Oleh : Wayan Windia *)

Menko Marinves, Luhut B. Pandjaitan minta maaf kepada masyarakat Indonesia. Karena ia merasa, bahwa dalam proses penanganan Pemberlakuan Pembatasan Kegiatan Masyarakat (PPKM) Darurat, belum terlaksana optimal. Kemudian disusul dengan permintaan maaf yang sama oleh Menteri  BUMN, Erick Tohir. Kedua tokoh ini tampaknya merasa, bahwa diperlukan langkah yang lebih tegas dalam penanganan PPKM Darurat. Faktanya,  PPKM Darurat 3-20 Juli 2021 ternyata belum berhasil secara signifikan menekan jumlah penularan korona.

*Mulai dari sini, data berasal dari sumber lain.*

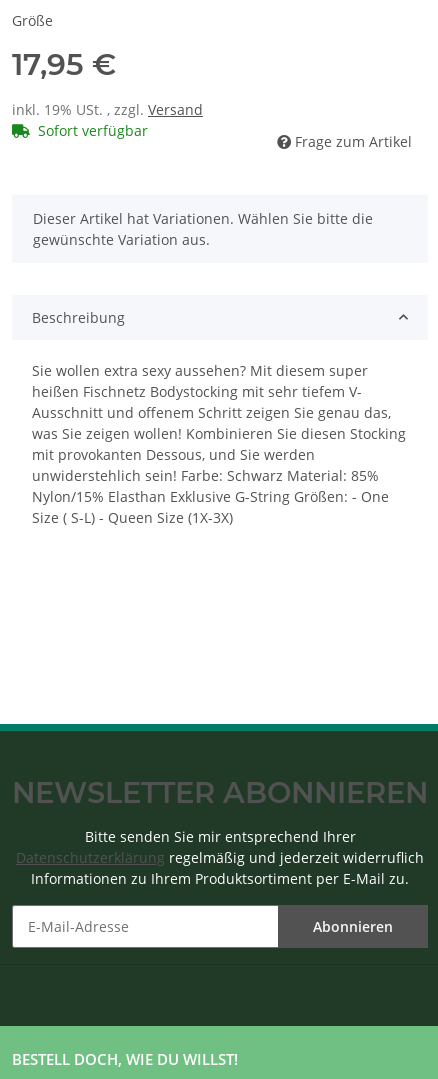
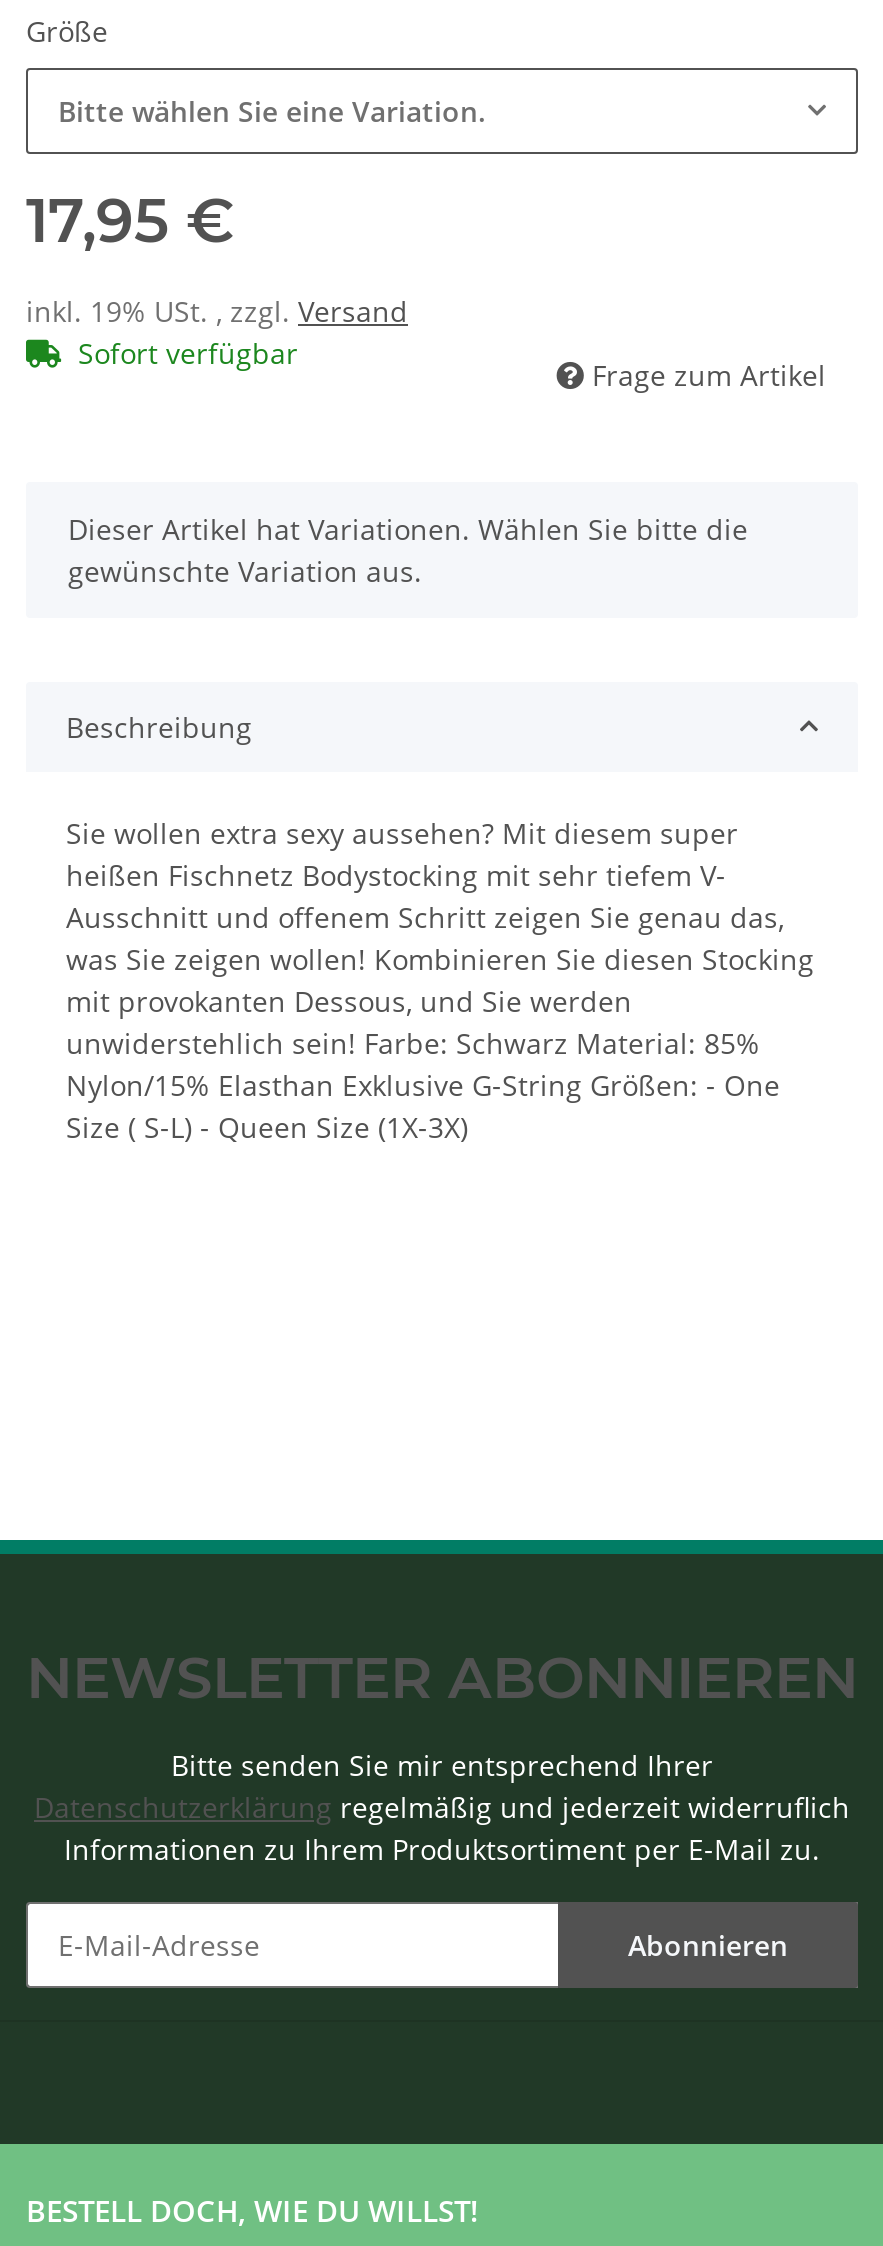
+ Bitte wählen Sie eine Variation.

Sementara itu, penerapan PPKM Darurat telah melumpuhkan kegiatan ekonomi masyarakat. Kelompok masyarakat yang paling merasakan dampaknya adalah kalangan menengah kebawah seperti pedagang kali lima, pemilik warung-warung kecil, ojek online, buruh harian, pekerja minimarket, buruh pabrik dan sejenisnya. Rakyat benar-benar menjerit oleh penerapan PPKM Darurat. Dengan berbagai pertimbangan itulah, Presiden Joko Widodo Selasa, 20 Juli 2021 malam mengumumkan relaksasi PPKM Darurat sampai dengan 25 Juli 2021 sekaligus mengumumkan per 26 Juli 2021 kegiatan masyarakat akan dilonggarkan dengan beberapa ketentuan.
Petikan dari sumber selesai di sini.